Start of DATASET CONTENT

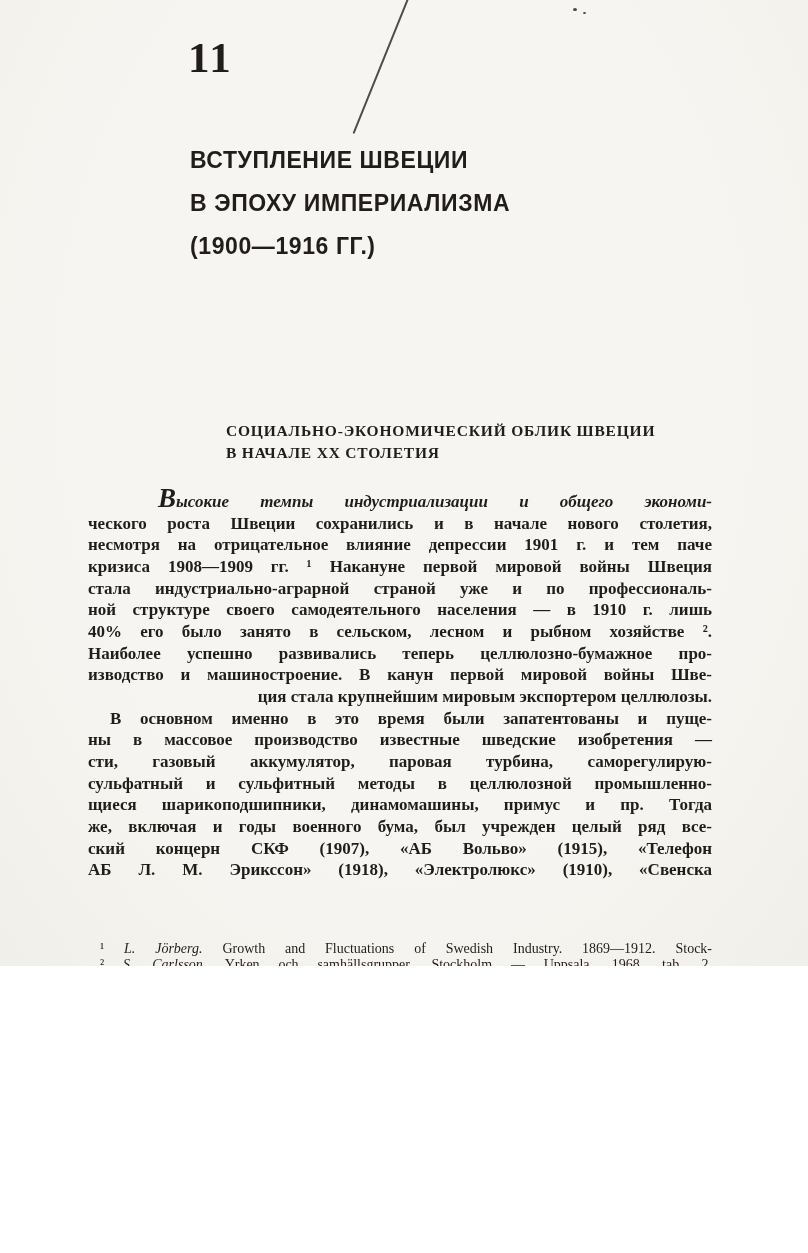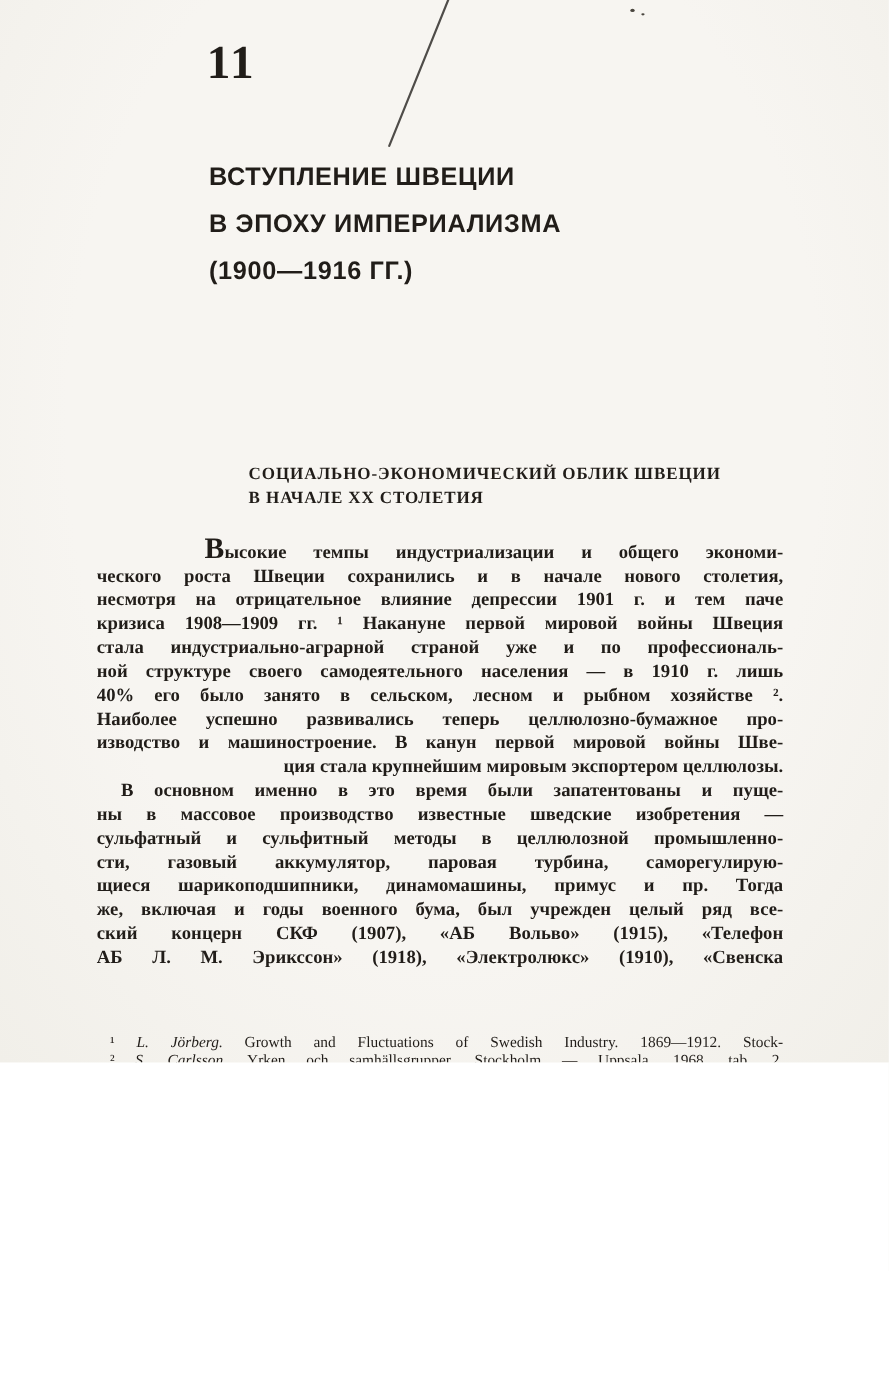--- a/index.html
+++ b/index.html
@@ -71,7 +71,7 @@
   }
   .jline { text-align: justify; text-align-last: justify; }
   .lline { text-align: right; }
-  .p1-first { margin-left: 98px; }
+  .p1-first { margin-left: 70px; font-style: italic; }
   .p2-first { margin-left: 22px; }
   .initial {
     font-size: 27px;

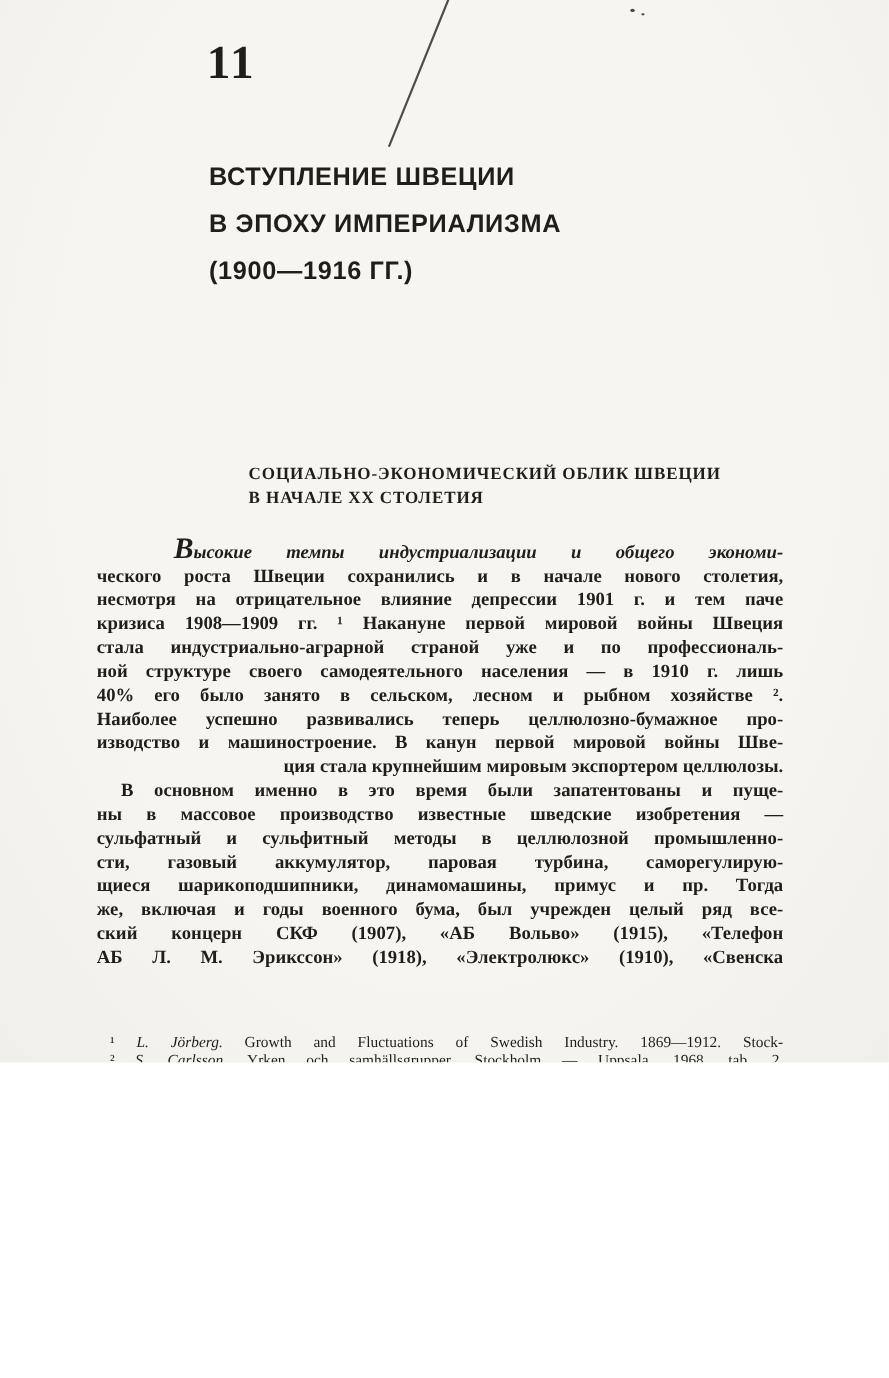--- a/index.html
+++ b/index.html
@@ -138,8 +138,8 @@
       <div class="jline p2-first">В основном именно в это время были запатентованы и пуще-</div>
       <div>
           <div class="jline">ны в массовое производство известные шведские изобретения —</div>
+          <div class="jline">сти, газовый аккумулятор, паровая турбина, саморегулирую-</div>
           <div class="jline">сульфатный и сульфитный методы в целлюлозной промышленно-</div>
-          <div class="jline">сти, газовый аккумулятор, паровая турбина, саморегулирую-</div>
           <div class="jline">щиеся шарикоподшипники, динамомашины, примус и пр. Тогда</div>
           <div class="jline">же, включая и годы военного бума, был учрежден целый ряд все-</div>
           <div class="jline">ский концерн СКФ (1907), «АБ Вольво» (1915), «Телефон</div>

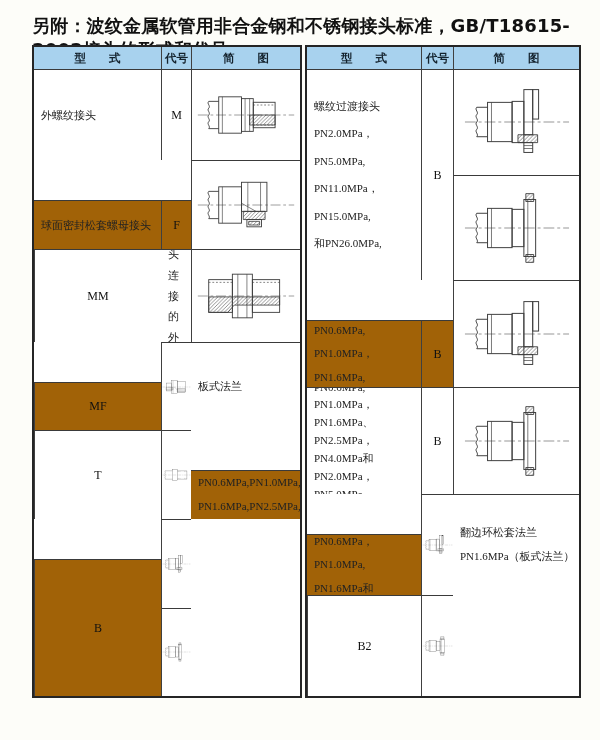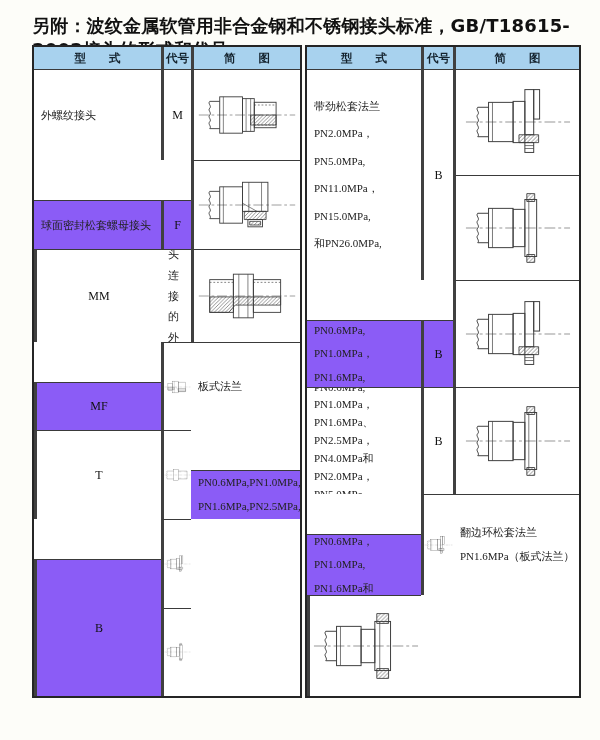--- a/index.html
+++ b/index.html
@@ -24,7 +24,7 @@
   .tbl-right{width:272px;grid-template-columns:114px 32px 1fr;
     grid-template-rows:22px 211px 107px 107px 101px 101px;}
   .cell{box-sizing:border-box;overflow:hidden;background:#fff;}
-  .bl{border-left:3px solid #404040;}
+  .bl{border-left:1px solid #404040;}
   .bt{border-top:1px solid #3a3a3a;}
   .head{
     background:#a8d2ee;display:flex;align-items:center;justify-content:center;

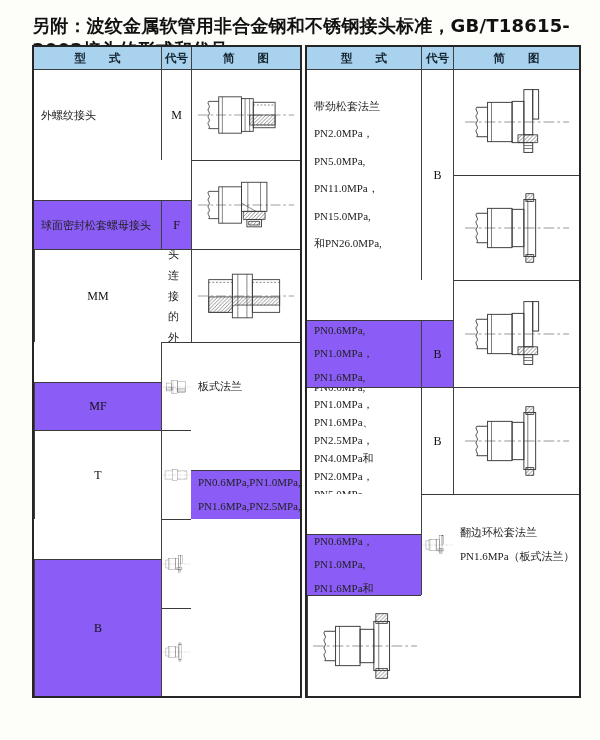--- a/index.html
+++ b/index.html
@@ -241,7 +241,7 @@
       <div class="cell head bl">简　　图</div>
 
       <div class="cell type bt">
-        <div class="txt lh-xl">带劲松套法兰
+        <div class="txt lh-xl">螺纹过渡接头
 PN2.0MPa，PN5.0MPa,
 PN11.0MPa，PN15.0MPa,
 和PN26.0MPa,</div>

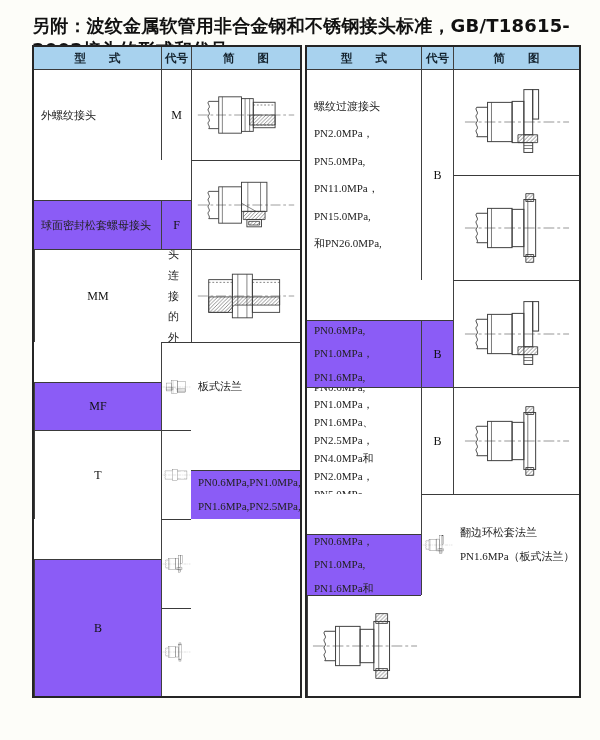--- a/index.html
+++ b/index.html
@@ -37,7 +37,7 @@
   .lh-sm{line-height:1.62;}
   .code{display:flex;align-items:center;justify-content:center;
     font-size:12px;color:#111;}
-  .hl{background:#8b5cf6;margin-top:40px;}
+  .hl{background:#a16207;margin-top:40px;}
   .diagcell{display:flex;flex-direction:column;}
   .sub{flex:1;display:flex;align-items:center;justify-content:center;min-height:0;}
   .sub + .sub{border-top:1px solid #3a3a3a;}

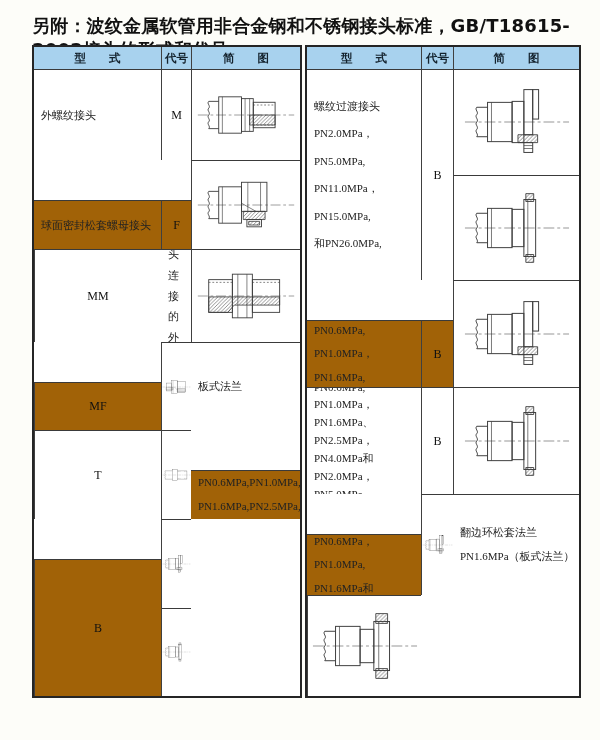--- a/index.html
+++ b/index.html
@@ -319,6 +319,7 @@
         <div class="txt lh-lg">翻边环松套法兰
 PN1.6MPa（板式法兰）</div>
       </div>
+      <div class="cell code bl bt">B2</div>
       <div class="cell diagcell bl bt">
         <div class="sub">
           <svg class="diag d-r" viewBox="0 0 110 70">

End of DATASET CONTENT

TRY IT:
Read through the entries and count the lines where "саморегулирую" appears; respond with the number only.

OUTPUT FOR THIS TASK:
2